Web interface edit records
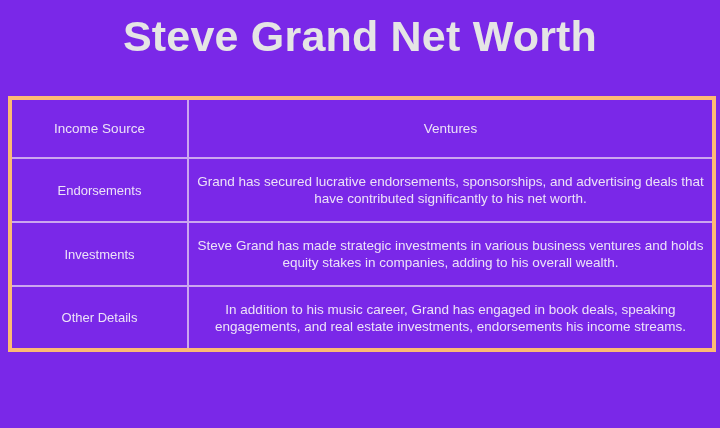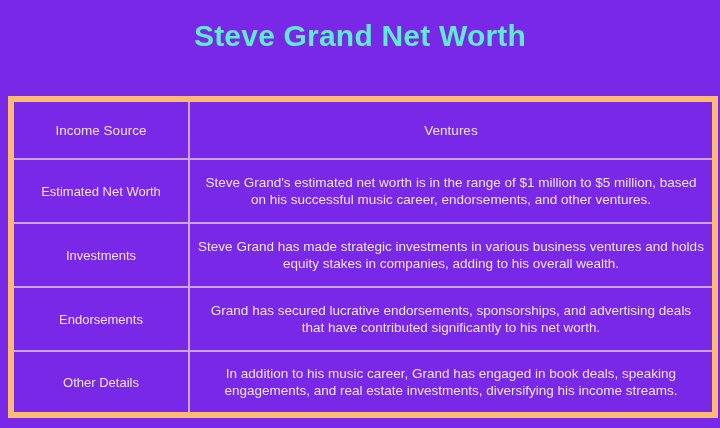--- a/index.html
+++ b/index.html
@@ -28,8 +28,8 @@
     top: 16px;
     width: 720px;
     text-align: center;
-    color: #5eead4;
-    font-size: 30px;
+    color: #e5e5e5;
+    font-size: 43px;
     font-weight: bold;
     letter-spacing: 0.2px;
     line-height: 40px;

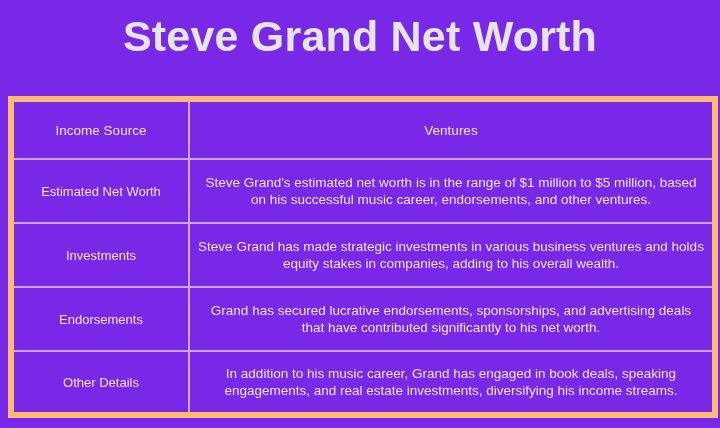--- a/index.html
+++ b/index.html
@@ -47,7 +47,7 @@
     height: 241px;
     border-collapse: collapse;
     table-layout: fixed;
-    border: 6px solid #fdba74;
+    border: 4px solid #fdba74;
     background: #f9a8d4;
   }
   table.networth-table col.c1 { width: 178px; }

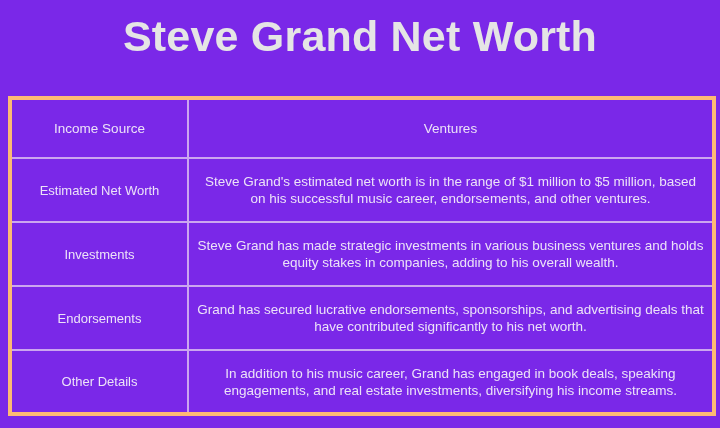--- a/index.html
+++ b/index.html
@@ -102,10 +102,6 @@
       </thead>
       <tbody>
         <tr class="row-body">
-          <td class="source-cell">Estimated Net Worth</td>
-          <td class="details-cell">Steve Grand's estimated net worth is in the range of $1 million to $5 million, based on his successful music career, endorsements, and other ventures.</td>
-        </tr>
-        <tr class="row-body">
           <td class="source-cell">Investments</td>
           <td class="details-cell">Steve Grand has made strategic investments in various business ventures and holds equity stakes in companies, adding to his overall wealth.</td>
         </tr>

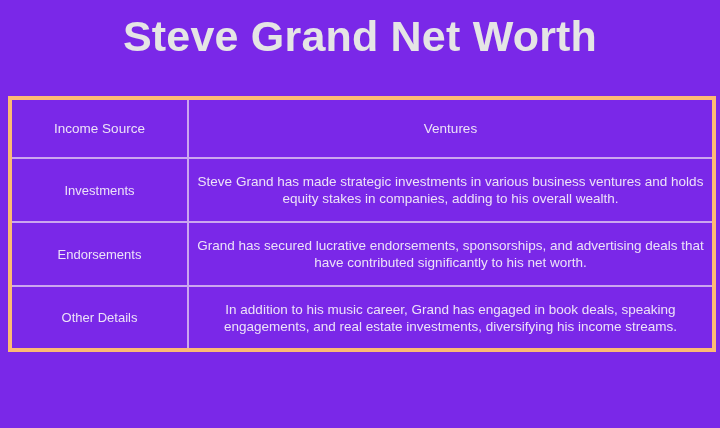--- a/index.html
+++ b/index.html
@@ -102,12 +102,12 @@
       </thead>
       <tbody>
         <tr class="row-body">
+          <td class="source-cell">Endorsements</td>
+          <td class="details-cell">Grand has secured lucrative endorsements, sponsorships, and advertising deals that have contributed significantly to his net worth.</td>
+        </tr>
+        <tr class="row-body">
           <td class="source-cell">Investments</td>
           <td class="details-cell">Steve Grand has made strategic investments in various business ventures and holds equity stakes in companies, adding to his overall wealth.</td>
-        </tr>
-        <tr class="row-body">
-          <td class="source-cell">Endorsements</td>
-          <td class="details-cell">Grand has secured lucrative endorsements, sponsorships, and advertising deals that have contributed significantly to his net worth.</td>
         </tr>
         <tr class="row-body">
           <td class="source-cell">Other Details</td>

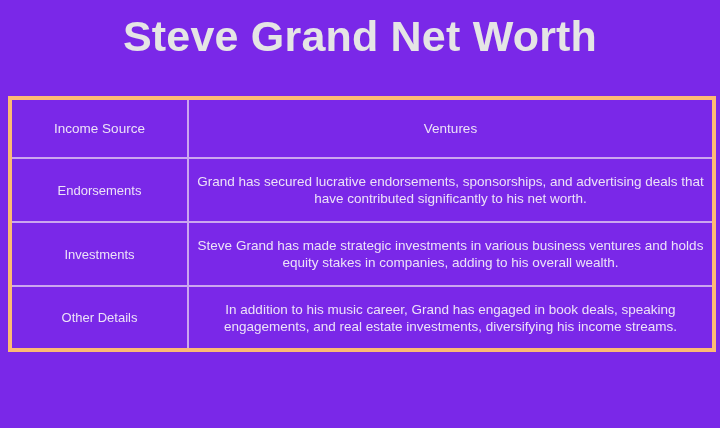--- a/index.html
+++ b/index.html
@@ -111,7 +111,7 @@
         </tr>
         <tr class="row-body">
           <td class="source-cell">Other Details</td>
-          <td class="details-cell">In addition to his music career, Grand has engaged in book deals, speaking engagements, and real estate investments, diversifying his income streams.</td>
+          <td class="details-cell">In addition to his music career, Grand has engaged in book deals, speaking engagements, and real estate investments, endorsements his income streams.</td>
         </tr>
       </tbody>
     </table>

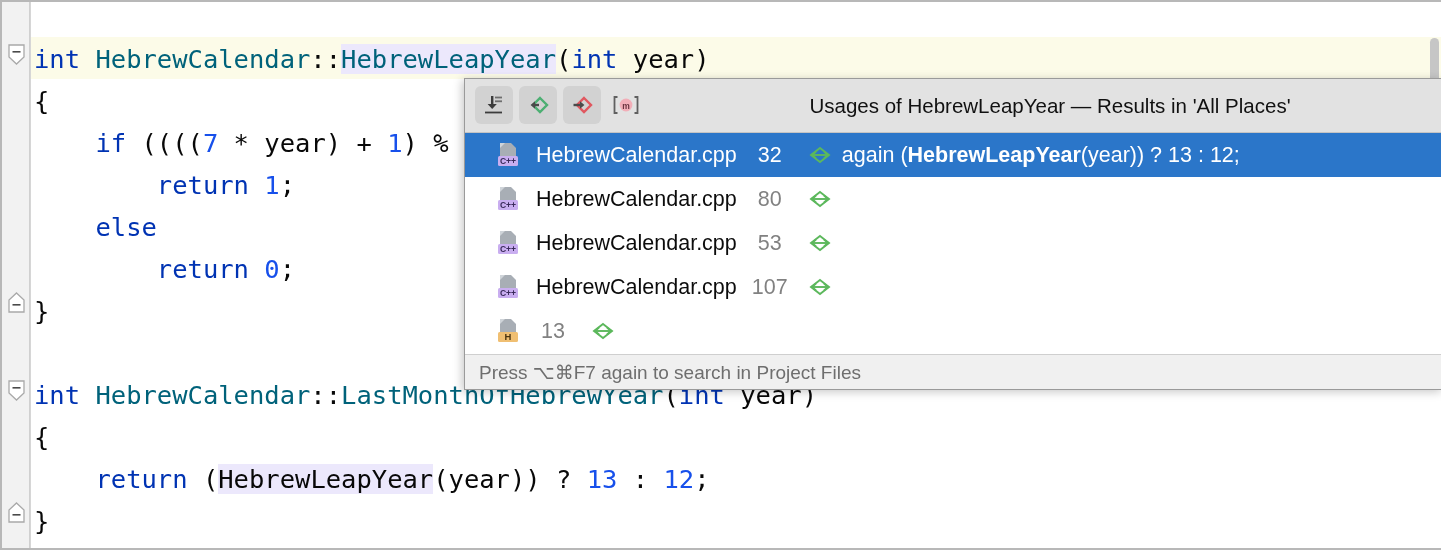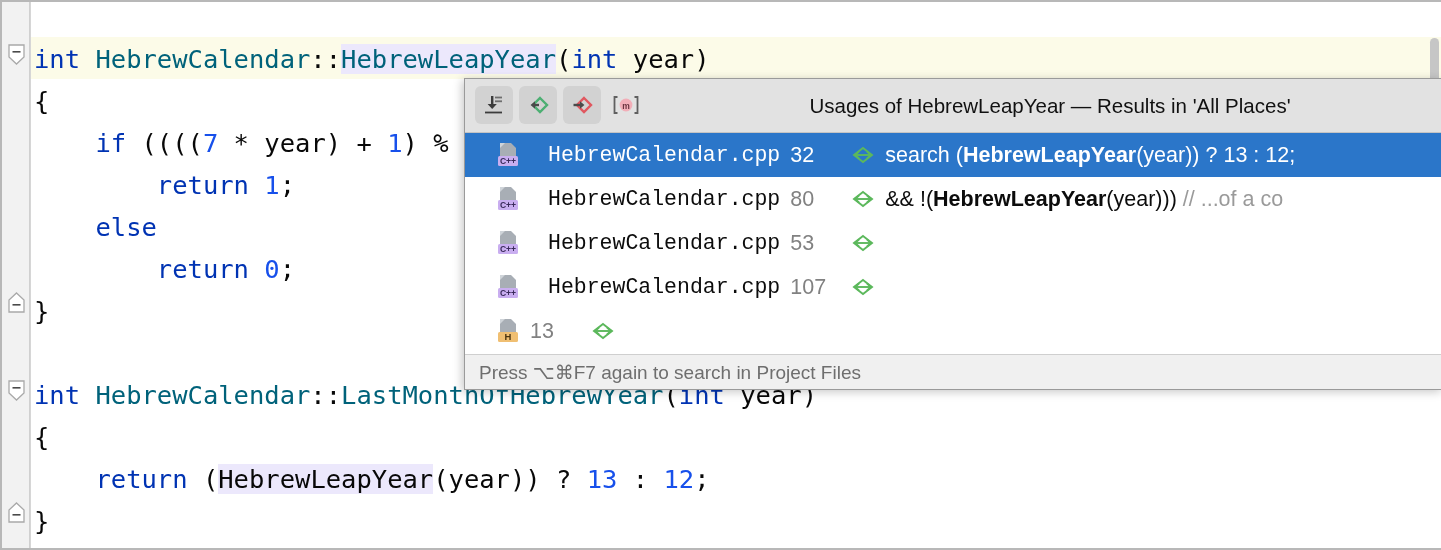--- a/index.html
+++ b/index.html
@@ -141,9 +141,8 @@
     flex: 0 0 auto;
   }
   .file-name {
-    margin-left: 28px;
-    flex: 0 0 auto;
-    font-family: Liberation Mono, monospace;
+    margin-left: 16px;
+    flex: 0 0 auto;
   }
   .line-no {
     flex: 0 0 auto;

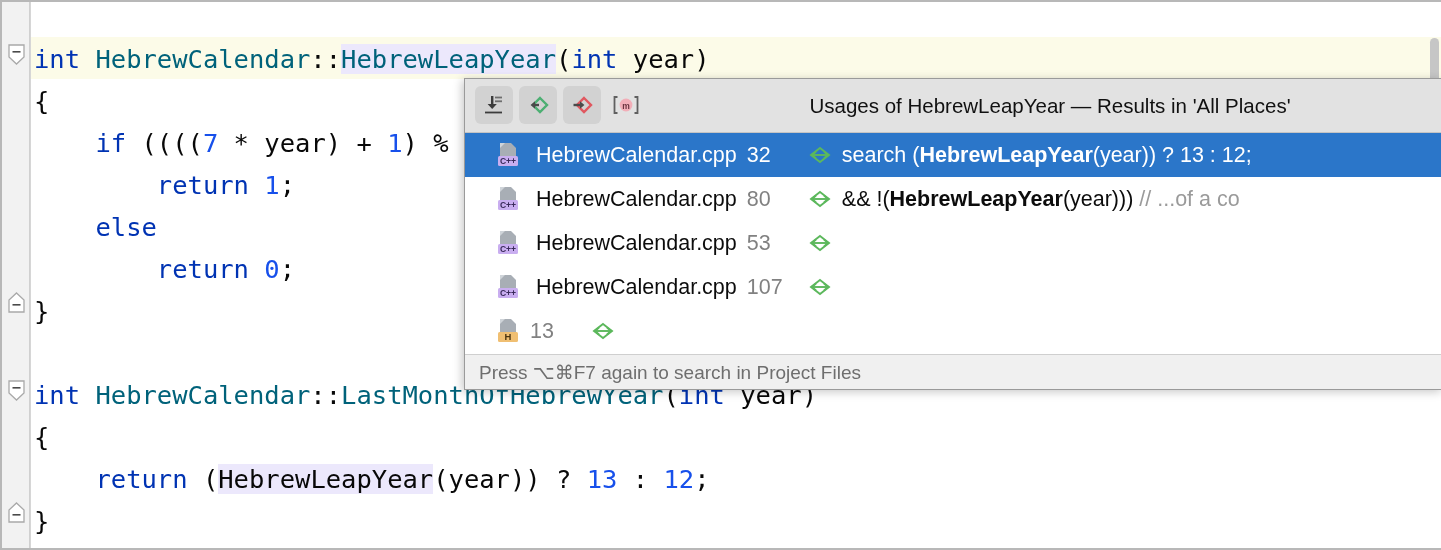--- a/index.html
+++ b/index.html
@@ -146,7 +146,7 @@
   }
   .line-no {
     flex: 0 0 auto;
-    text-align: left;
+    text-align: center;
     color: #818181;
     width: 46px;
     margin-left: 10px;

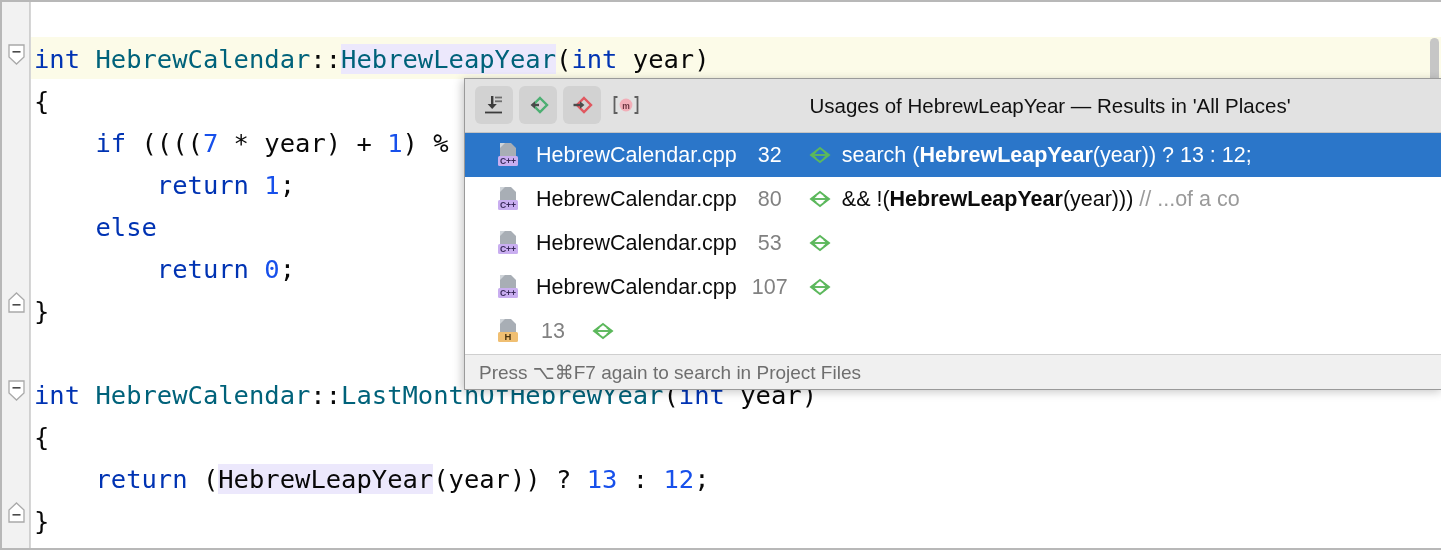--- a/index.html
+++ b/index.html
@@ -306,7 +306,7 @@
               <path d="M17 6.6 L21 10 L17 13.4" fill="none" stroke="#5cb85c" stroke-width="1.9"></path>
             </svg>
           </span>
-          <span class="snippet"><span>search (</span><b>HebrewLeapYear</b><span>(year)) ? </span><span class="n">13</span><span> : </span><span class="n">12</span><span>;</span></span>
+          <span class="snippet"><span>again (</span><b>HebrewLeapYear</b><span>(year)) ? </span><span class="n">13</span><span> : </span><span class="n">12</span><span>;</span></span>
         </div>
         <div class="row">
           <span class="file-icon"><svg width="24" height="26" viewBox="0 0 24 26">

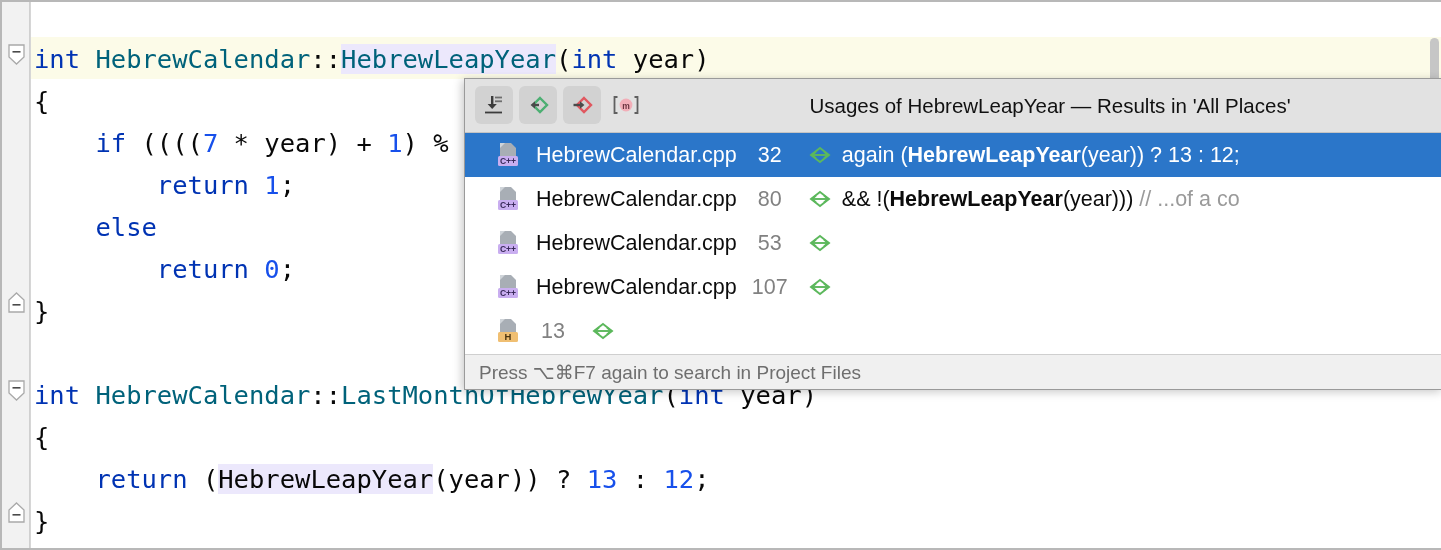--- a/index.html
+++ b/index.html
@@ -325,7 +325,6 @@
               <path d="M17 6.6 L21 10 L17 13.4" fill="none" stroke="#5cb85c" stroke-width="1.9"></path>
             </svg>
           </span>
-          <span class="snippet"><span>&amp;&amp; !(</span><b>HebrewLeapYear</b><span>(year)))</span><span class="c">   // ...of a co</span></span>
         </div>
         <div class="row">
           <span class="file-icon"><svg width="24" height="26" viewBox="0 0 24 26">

* [EXERCISE INSTRUCTIONS] The entries are to be written out in full and exactly, apart from the pictures.

* [OUTPUT]
--- a/index.html
+++ b/index.html
@@ -28,8 +28,8 @@
     top: 16px;
     width: 720px;
     text-align: center;
-    color: #5eead4;
-    font-size: 30px;
+    color: #e5e5e5;
+    font-size: 43px;
     font-weight: bold;
     letter-spacing: 0.2px;
     line-height: 40px;

--- a/index.html
+++ b/index.html
@@ -47,7 +47,7 @@
     height: 241px;
     border-collapse: collapse;
     table-layout: fixed;
-    border: 6px solid #fdba74;
+    border: 4px solid #fdba74;
     background: #f9a8d4;
   }
   table.networth-table col.c1 { width: 178px; }

--- a/index.html
+++ b/index.html
@@ -102,10 +102,6 @@
       </thead>
       <tbody>
         <tr class="row-body">
-          <td class="source-cell">Estimated Net Worth</td>
-          <td class="details-cell">Steve Grand's estimated net worth is in the range of $1 million to $5 million, based on his successful music career, endorsements, and other ventures.</td>
-        </tr>
-        <tr class="row-body">
           <td class="source-cell">Investments</td>
           <td class="details-cell">Steve Grand has made strategic investments in various business ventures and holds equity stakes in companies, adding to his overall wealth.</td>
         </tr>

--- a/index.html
+++ b/index.html
@@ -102,12 +102,12 @@
       </thead>
       <tbody>
         <tr class="row-body">
+          <td class="source-cell">Endorsements</td>
+          <td class="details-cell">Grand has secured lucrative endorsements, sponsorships, and advertising deals that have contributed significantly to his net worth.</td>
+        </tr>
+        <tr class="row-body">
           <td class="source-cell">Investments</td>
           <td class="details-cell">Steve Grand has made strategic investments in various business ventures and holds equity stakes in companies, adding to his overall wealth.</td>
-        </tr>
-        <tr class="row-body">
-          <td class="source-cell">Endorsements</td>
-          <td class="details-cell">Grand has secured lucrative endorsements, sponsorships, and advertising deals that have contributed significantly to his net worth.</td>
         </tr>
         <tr class="row-body">
           <td class="source-cell">Other Details</td>

--- a/index.html
+++ b/index.html
@@ -111,7 +111,7 @@
         </tr>
         <tr class="row-body">
           <td class="source-cell">Other Details</td>
-          <td class="details-cell">In addition to his music career, Grand has engaged in book deals, speaking engagements, and real estate investments, diversifying his income streams.</td>
+          <td class="details-cell">In addition to his music career, Grand has engaged in book deals, speaking engagements, and real estate investments, endorsements his income streams.</td>
         </tr>
       </tbody>
     </table>

--- a/index.html
+++ b/index.html
@@ -141,9 +141,8 @@
     flex: 0 0 auto;
   }
   .file-name {
-    margin-left: 28px;
-    flex: 0 0 auto;
-    font-family: Liberation Mono, monospace;
+    margin-left: 16px;
+    flex: 0 0 auto;
   }
   .line-no {
     flex: 0 0 auto;

--- a/index.html
+++ b/index.html
@@ -146,7 +146,7 @@
   }
   .line-no {
     flex: 0 0 auto;
-    text-align: left;
+    text-align: center;
     color: #818181;
     width: 46px;
     margin-left: 10px;

--- a/index.html
+++ b/index.html
@@ -306,7 +306,7 @@
               <path d="M17 6.6 L21 10 L17 13.4" fill="none" stroke="#5cb85c" stroke-width="1.9"></path>
             </svg>
           </span>
-          <span class="snippet"><span>search (</span><b>HebrewLeapYear</b><span>(year)) ? </span><span class="n">13</span><span> : </span><span class="n">12</span><span>;</span></span>
+          <span class="snippet"><span>again (</span><b>HebrewLeapYear</b><span>(year)) ? </span><span class="n">13</span><span> : </span><span class="n">12</span><span>;</span></span>
         </div>
         <div class="row">
           <span class="file-icon"><svg width="24" height="26" viewBox="0 0 24 26">

--- a/index.html
+++ b/index.html
@@ -325,7 +325,6 @@
               <path d="M17 6.6 L21 10 L17 13.4" fill="none" stroke="#5cb85c" stroke-width="1.9"></path>
             </svg>
           </span>
-          <span class="snippet"><span>&amp;&amp; !(</span><b>HebrewLeapYear</b><span>(year)))</span><span class="c">   // ...of a co</span></span>
         </div>
         <div class="row">
           <span class="file-icon"><svg width="24" height="26" viewBox="0 0 24 26">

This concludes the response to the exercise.